India’s FTA And CECA With ASEAN


ASEAN: The Association of Southeast Asian Nations is a geo-political and economic organisation of ten countries located in Southeast Asia, which was formed on 8 August 1967 by Indonesia, Malaysia, the Philippines, Singapore and Thailand. Since then, membership has expanded to include Brunei, Burma (Myanmar), Cambodia, Laos, and Vietnam. Its aims include accelerating economic growth, social progress, cultural development among its members, protection of regional peace and stability, and opportunities for member countries to discuss differences peacefully.

     India's FTA


⇒ Cabinet recently approved Free Trade Agreement India’s  (FTA) with ASEAN group.

⇒ This particular pact was signed in Bali at the time of Ninth World Trade Organization (WTO) Ministerial Conference.


⇒ Free trade is a policy by which governments do not discriminate against imports or exports

⇒ Most governments still impose some protectionist policies that are intended to support local employment, such as applying tariffs to imports or subsidies to exports. Governments may also restrict free trade to limit exports of natural resources. Other barriers that may hinder trade include import quotas, taxes, and non-tariff barriers, such as regulatory legislation.

⇒ Pure form of free trade is not observed anywhere in the world.

⇒ There are two types of barriers that exist:

1. Tariff Barriers: A “tax” on imports that are invoked by countries mainly to protect the domestic industries from the possible consequences of greater competition

2. Non-tariff barriers: These can be in form of quantitative restrictions on imports/exports (“quotas”) or existing government regulations governing technical and safety standards for products that can have the effect of restricting imports. Another form of non-tariff barrier to free trade is found in “Domestic Content Requirements” that are regulations wherein importers are forced to import goods that contain minimum prescribed amounts of domestically produced components.
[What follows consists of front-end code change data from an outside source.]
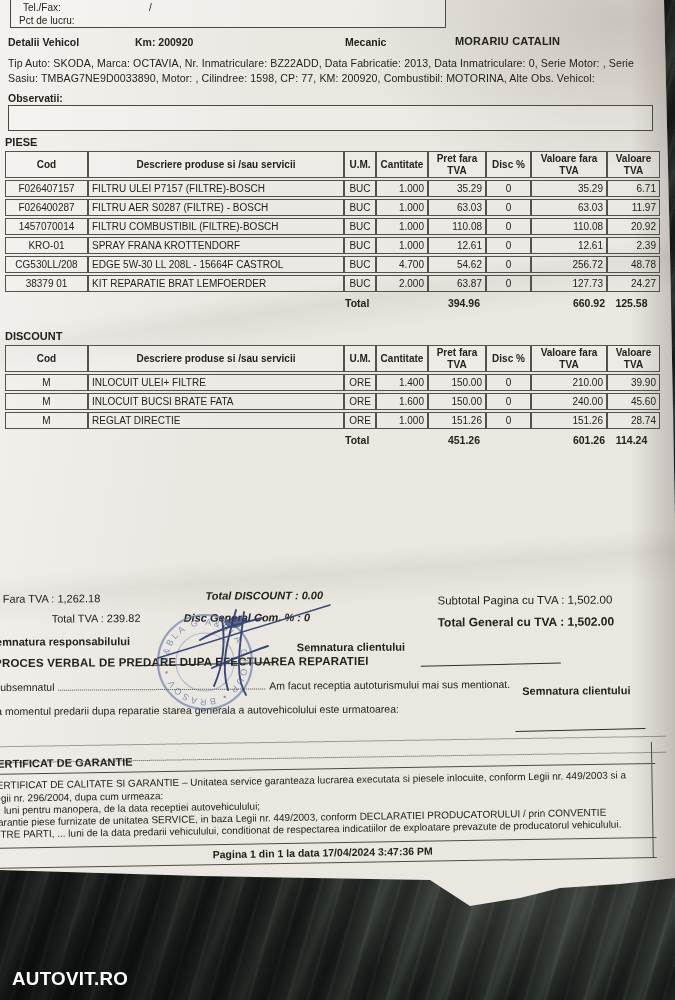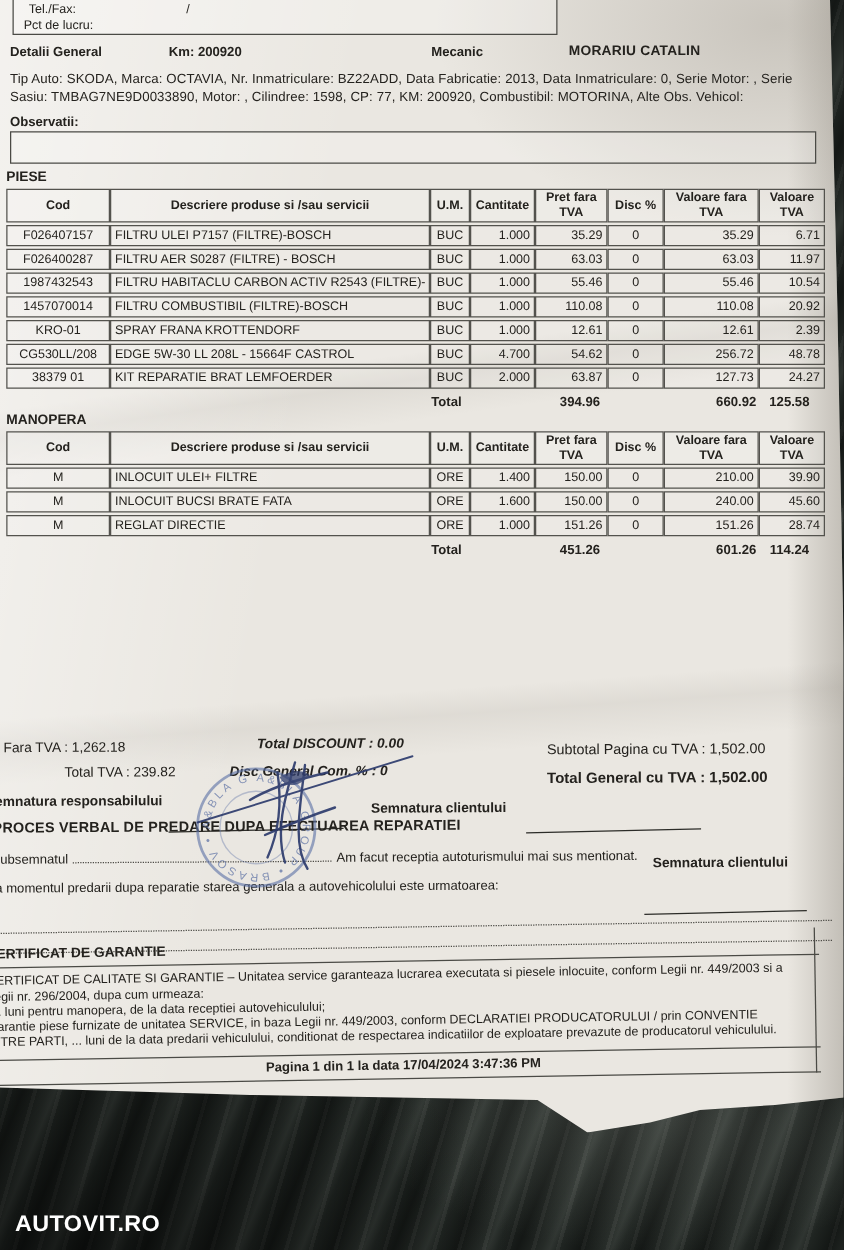"Detalii General" div.abs { text: General -> Vehicol }
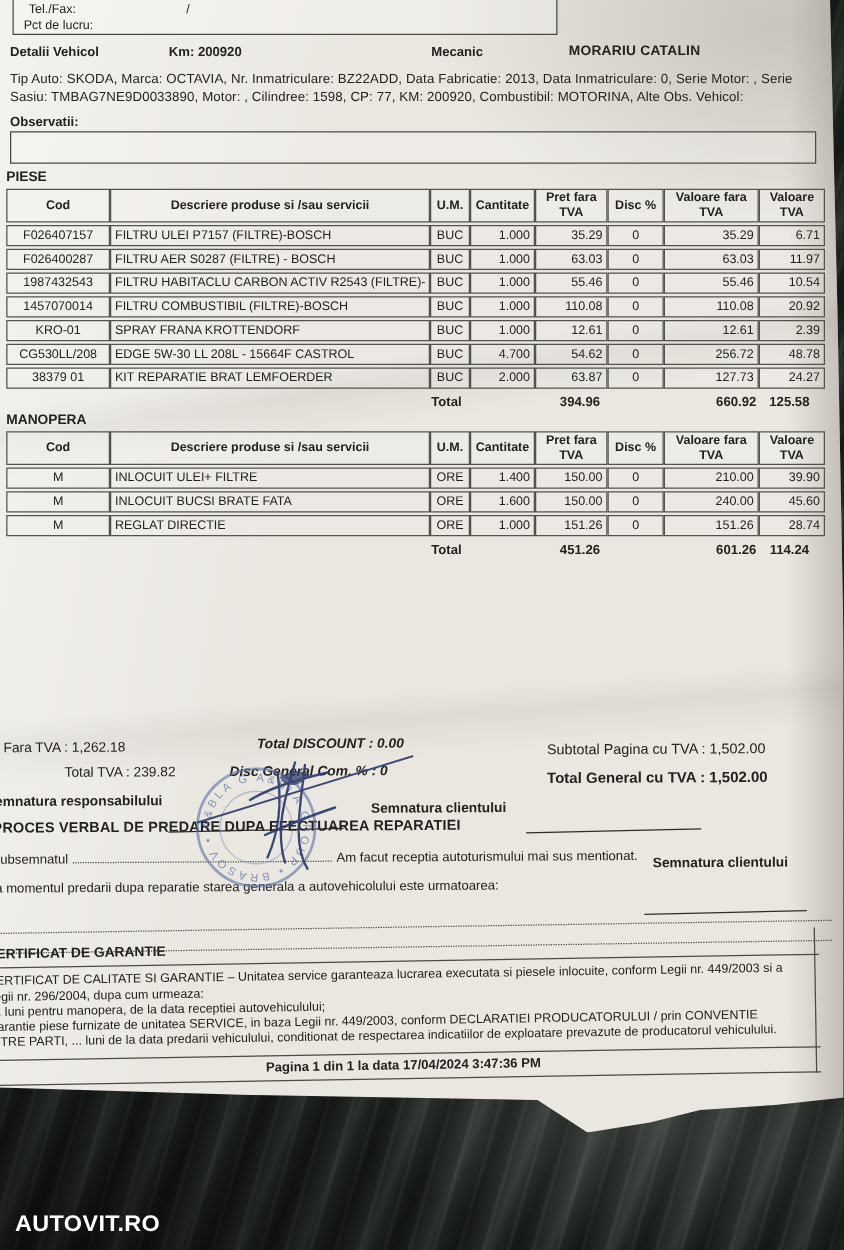"1987432543" tr { html: <tr> <td>1987432543</td> <td>FILTRU HABITACLU CARBON ACTIV R2543 (FILTRE)-</td> <td>BUC</td> <td>1.000</td> <td>55.46</td> <td>0</td> <td>55.46</td> <td>10.54</td> </tr> -> none }
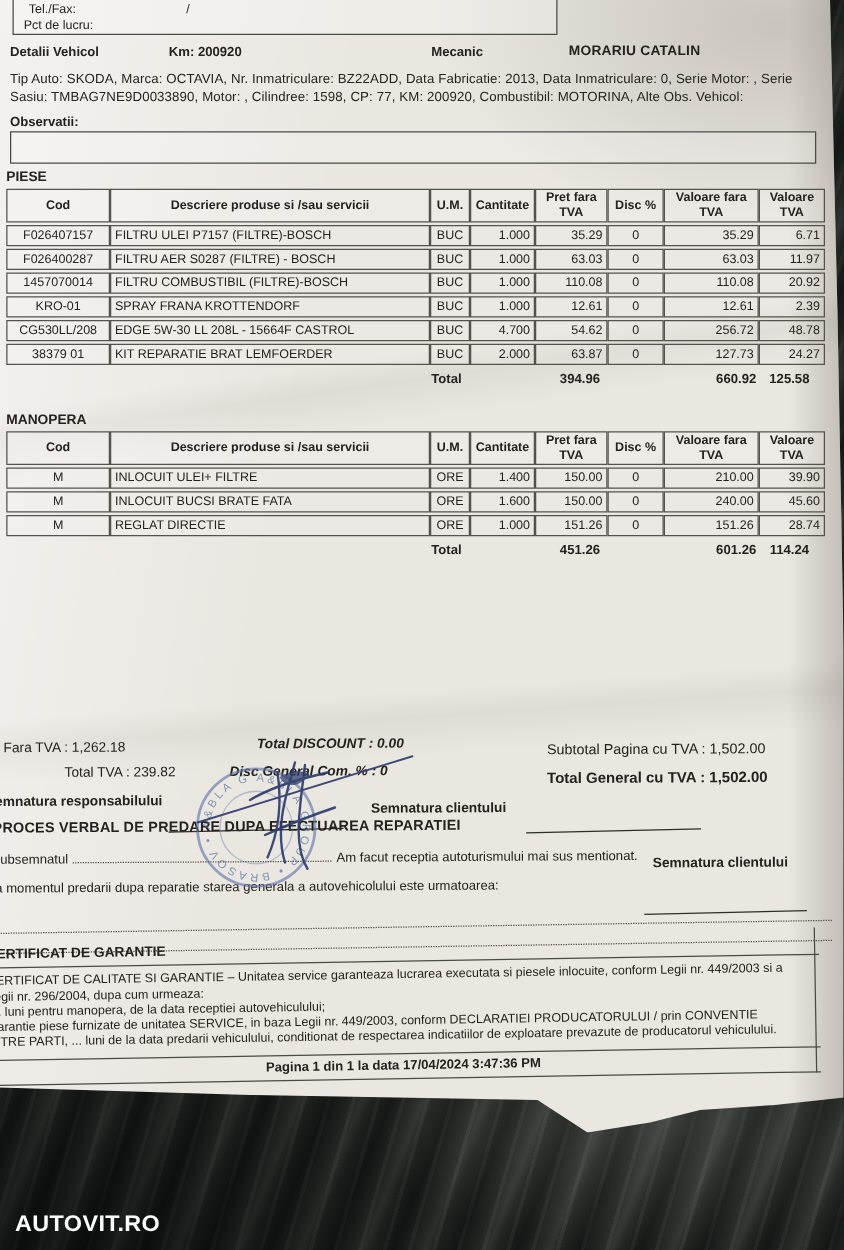"MANOPERA" div.tbl-title { text: MANOPERA -> DISCOUNT }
Such restrictions are commonly imposed on the domestic operations of foreign firms that engage in foreign direct investment in production facilities in the regulating country.


⇒ The trade liberalization often occurs in the form of a multilateral agreement such as the various trade negotiation rounds of the General Agreement on Tariffs and Trade (“GATT”), or an agreement among a smaller set of countries , typically with some geographical proximity.

⇒ Agreement with a small set of countries is called as “Preferential Trade Agreement” (PTA).